Он смотрит, как Виктор и Кацудон болтают у выхода на дорожку, глядя друг на друга неотрывно, и, кажется, спорят. И лыбятся до самых ушей. Как близнецы Криспино селфятся у растянутых по стенам постеров себя же, перехватывают идущую мимо Милку и затаскивают в кадр.
— Юра, отдохни, — зовет Яков, стоя у бортика, и Плисецкий едет к нему, без настроения спорить. Внутри все странно притихло, то ли с концами, то ли потом бомбанет, но сейчас легко настолько, что ему не стремно за то, что сейчас будет, ему кажется, он сейчас большой и мудрый достаточно, чтобы принять что угодно.
Он стоит, перегнувшись через бортик, пьет воду и поправляет косу, лениво слушает трескотню Якова с Челестино, дожидаясь отмашки к продолжению, и потом послушно едет на лед обратно и выписывает аккуратные круги, и позирует мужику с камерой, помахав трибунам, и даже улыбается, и вскрикивает, кажется, на весь каток, когда в живот с размаху прилетает — и, по ходу, насквозь.
Он не успевает ни о чем подумать, даже о том, как сейчас замечательно навернется, еще до того, как навернется, — и просто сжимается в комок, даже не группируется.
Упасть не случается, не случается даже удара о лед — его подхватывают под локти и отводят к борту, везут аккуратно, как будто он стеклянный. И в ухо дышат тяжело и хрипло.
— Какого хуя ты не смотришь, куда едешь, — шипит он, жмурясь, и цепляется за чужие руки, чтобы не рухнуть.
— А ты?
Отабек висит рядом на бортике и точно так же держится за живот.
— Везет, как утопленникам, — говорит он и вдруг усмехается. — Я на Джей-Джея отвлекся.

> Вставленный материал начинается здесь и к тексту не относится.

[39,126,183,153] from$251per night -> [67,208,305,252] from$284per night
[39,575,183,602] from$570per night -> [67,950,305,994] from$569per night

— А я на фотографа, — Плисецкий тоже смеется. — Удар-то фигня.
— Место нежное, — соглашается Отабек и помогает ему выпрямиться. — Давай, надо встать, сейчас нас увезут на параллельных каталках, как у Шекспира, и все, до свидания.

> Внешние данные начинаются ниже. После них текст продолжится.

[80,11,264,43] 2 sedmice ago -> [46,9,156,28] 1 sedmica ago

— Улыбаемся и машем, — Плисецкому все еще смешно, может, вот оно, прорвало, истерика, рановато, конечно, но день тяжелый, начался рано, кончится поздно, а Плисецкий к этому дню год греб.
— Ты как, нормально? — тихо спрашивает Отабек, пока к ним бегут. Плисецкий отмахивается:
— Конечно, фигня. Странно, — он фыркает, — только на тебя и смотрю вроде, и врезаюсь именно в тебя. Пиздец, победитель по жизни.
Отабек смотрит серьезно, придерживая за плечо:
— Если плохо — скажи честно, Финал не…
— Ты сейчас не серьезно, наверное, я еще и голову тебе ударил, да? — строго перебивает Плисецкий, потому что Отабек не может так говорить, потому что он один из немногих понимает, что значит Финал.
Отабек смотрит на него секунду, а потом молча кивает — понял он все. Плисецкий делает страшные глаза — ты же человек, мой человек, у тебя же тоже были первые взрослые, ты что несешь-то?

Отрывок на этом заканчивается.